═══ Dataset excerpts

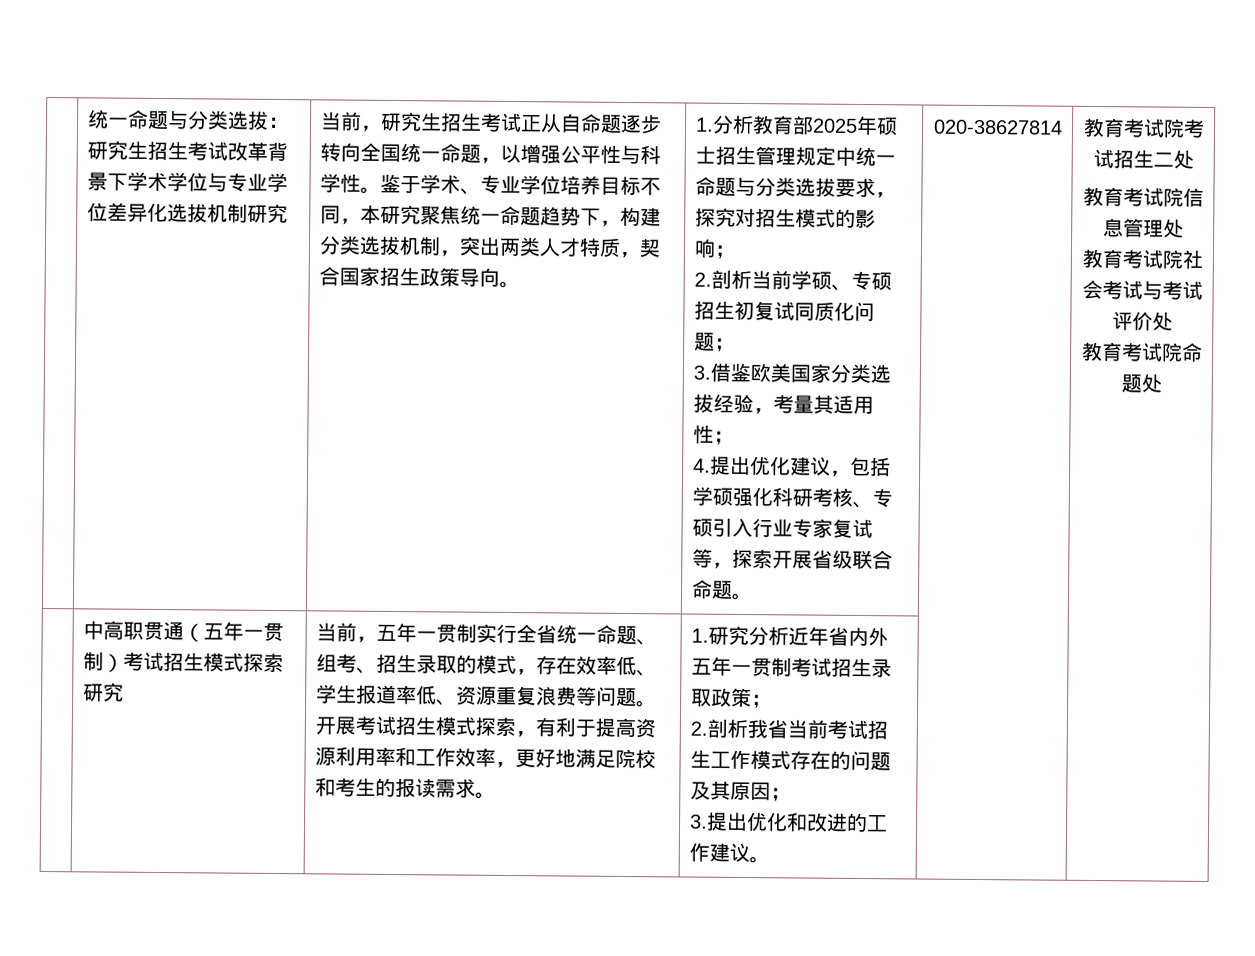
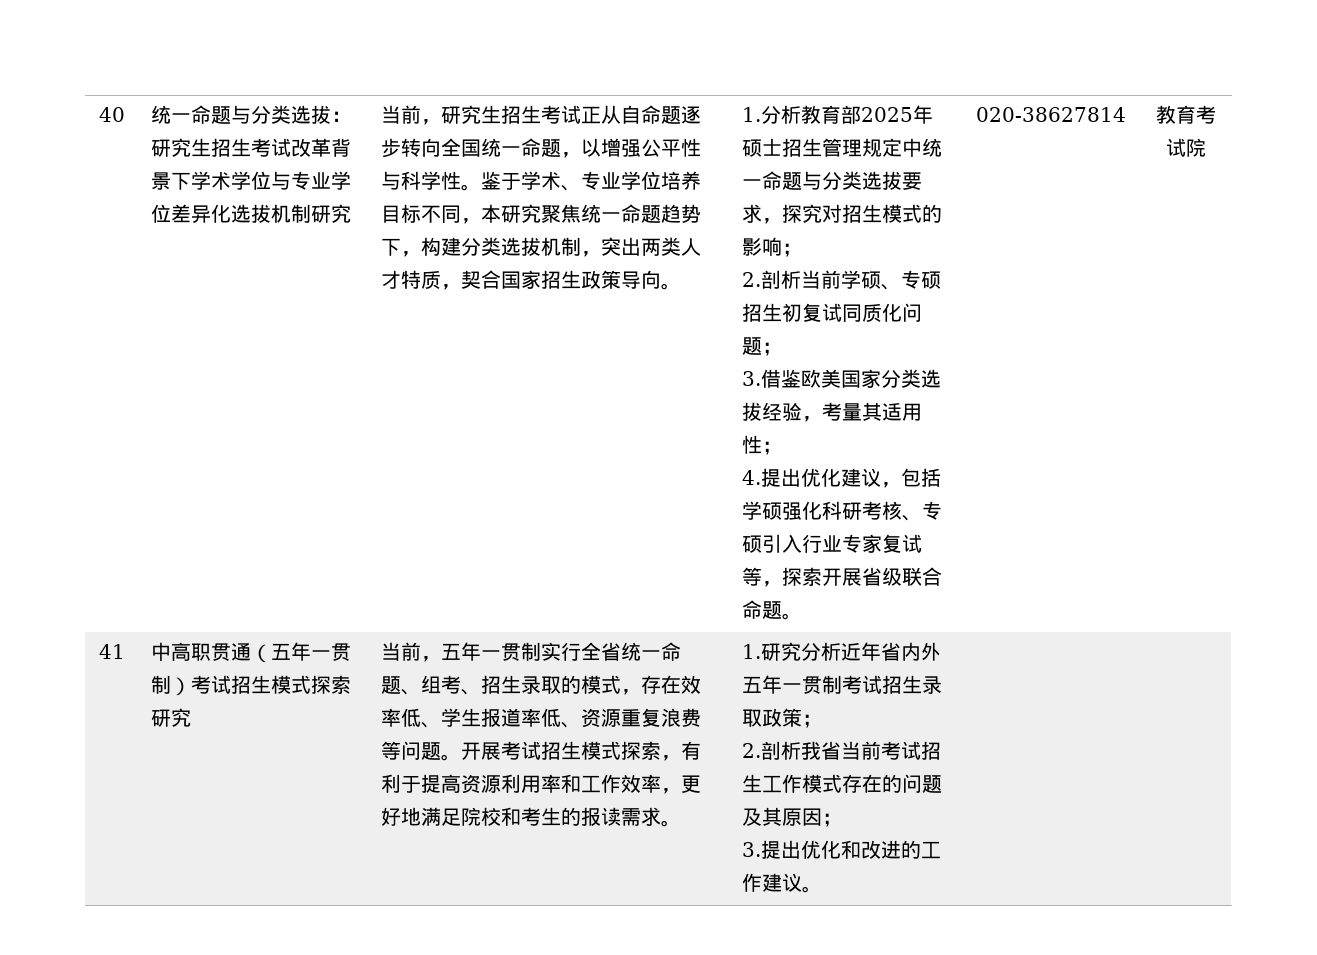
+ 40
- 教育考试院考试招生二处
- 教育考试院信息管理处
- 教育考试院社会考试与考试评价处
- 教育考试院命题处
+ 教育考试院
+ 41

══════

What you should do: Retype all of the data above word for word, excluding the pictures.

Output of the exercise:
+ 40
- 教育考试院考试招生二处
- 教育考试院信息管理处
- 教育考试院社会考试与考试评价处
- 教育考试院命题处
+ 教育考试院
+ 41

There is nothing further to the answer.